== GIVEN RECORDS ==
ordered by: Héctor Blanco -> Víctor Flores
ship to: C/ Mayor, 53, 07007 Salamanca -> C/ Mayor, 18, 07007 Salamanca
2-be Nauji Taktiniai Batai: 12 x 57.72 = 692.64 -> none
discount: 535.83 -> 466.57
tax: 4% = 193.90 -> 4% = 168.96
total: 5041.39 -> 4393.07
===
TASK DIRECTIONS:
Each line above, from the one that contains "2-be Nauji Taktiniai" to the last line of the records, should be repeated exactly. Leave out all others.

ANSWER FOR THE TASK:
2-be Nauji Taktiniai Batai: 12 x 57.72 = 692.64 -> none
discount: 535.83 -> 466.57
tax: 4% = 193.90 -> 4% = 168.96
total: 5041.39 -> 4393.07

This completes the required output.